Le handicap n’existe pas dans l’utopie de Candide

 

Et si aujourd’hui je ne vous parlais pas de handicap ? Ou plutôt de l’absence de handicap ? À moins qu’il ne soit là sans qu’on le sache ? Je reprends ma plume de valide.

 

J’ai grandi dans une famille plutôt banale. Personne n’y était en fauteuil, aveugle ou manchot. Au sens propre du terme du moins. Dans les classes où j’ai été, rien à signaler non plus. Il y avait bien ce garçon de l’école d’à côté dont le bras s’arrêtait au niveau du coude mais je me souvenais davantage de lui parce qu’il avait un charisme un peu intimidant que par son infirmité dont je n’avais même pas conscience en ces mots.

 

Un jour, mon frère âgé à ce moment de dix-sept ou dix-huit ans s’est abîme la clavicule.

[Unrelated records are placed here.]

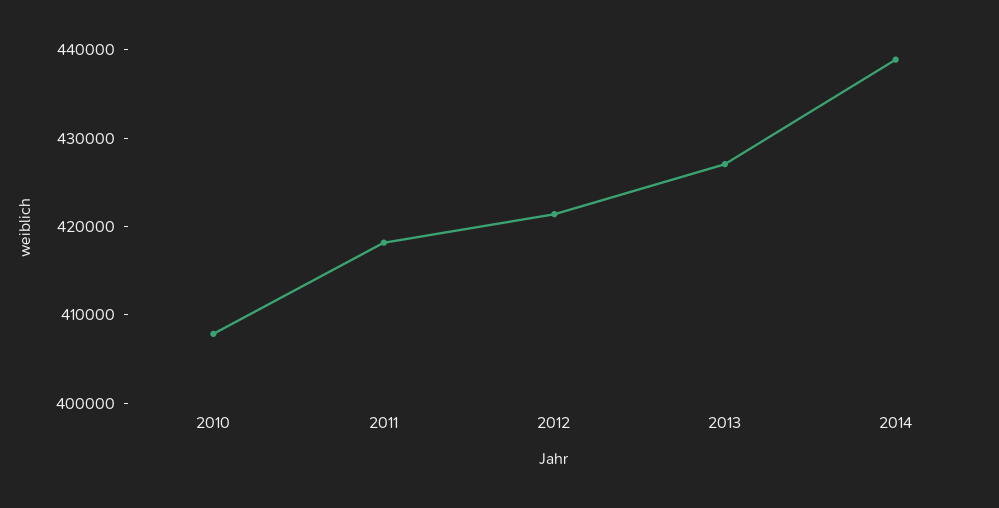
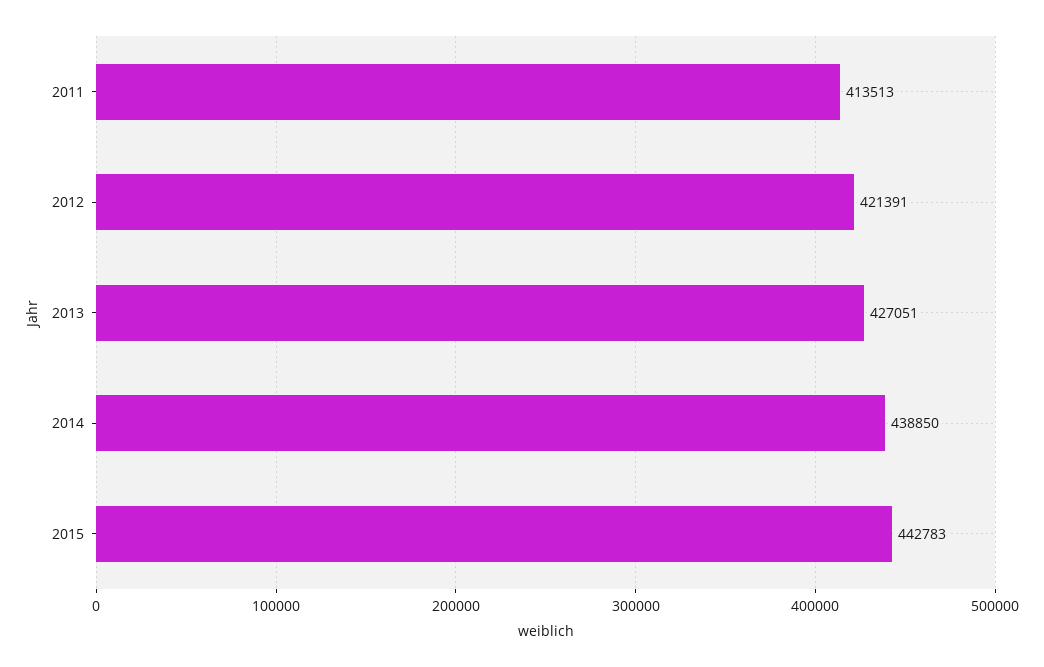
2010: 408000 -> none
2011: 418000 -> 413513
2015: none -> 442783

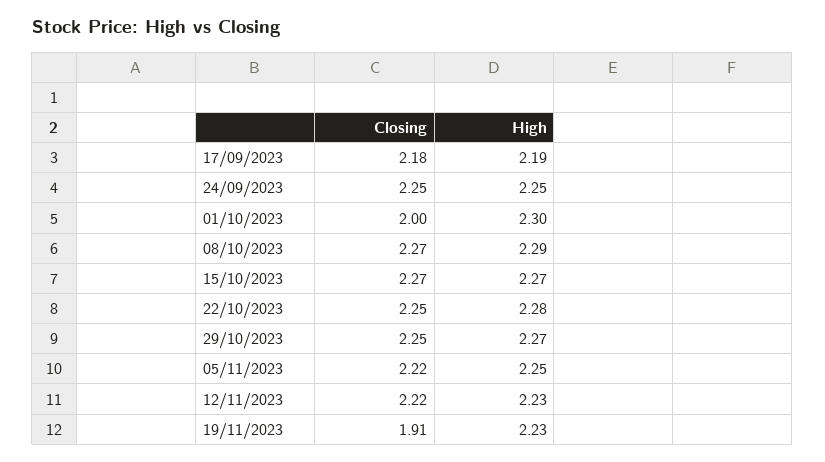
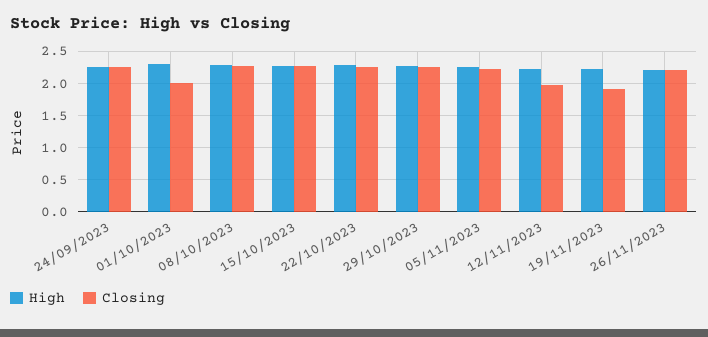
Closing, 17/09/2023: 2.18 -> none
High, 17/09/2023: 2.19 -> none
Closing, 12/11/2023: 2.22 -> 2
High, 26/11/2023: none -> 2.2
Closing, 26/11/2023: none -> 2.2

Il devait donc la protéger et éviter tout mouvement le temps que ça se remette. Alors c’est ma mère qui l’aidait à se laver, comme quand il était enfant. Mais c’est normal, c’est une mère. C’est ce que je me disais en tout cas. Je ne savais pas ou n’avais pas compris, ado, que c’était un métier de s’occuper des personnes qui ne peuvent faire les choses par elles-mêmes.

 

Au lycée, lorsque mon père m’emmenait, il n’était pas rare de voir un gars, toujours le même, se balader en ville avec une démarche chancelante un peu étrange. Je me figurais qu’il était bourré, je ne m’y intéressais du coup pas tellement. Mon père ne comprenait pas que ce puisse être possible aussi tôt le matin et aussi fréquemment. Et puis j’allais en cours et je n’y songeais plus jusqu’au lendemain ou surlendemain. Aujourd’hui je ne sais toujours pas si sa particularité était bien alcoolique ou juste physique.

 

 

Oui je sais, je suis désespérante...
Oui je sais, je suis désespérante…

 

 

Lorsqu’ensuite j’ai été animatrice, il est arrivé un été que j’aie un gamin avec un problème aux jambes, il ne pouvait pas courir et il marchait péniblement. Mais ce n’est pas pour ça que je me souviens de lui. Je m’en souviens parce qu’il était insupportable. Hautain avec ses copains comme avec les adultes. Pas violent mais parfois méchant avec ceux qui étaient moins âgés (et avec les filles !). Il était compliqué à canaliser.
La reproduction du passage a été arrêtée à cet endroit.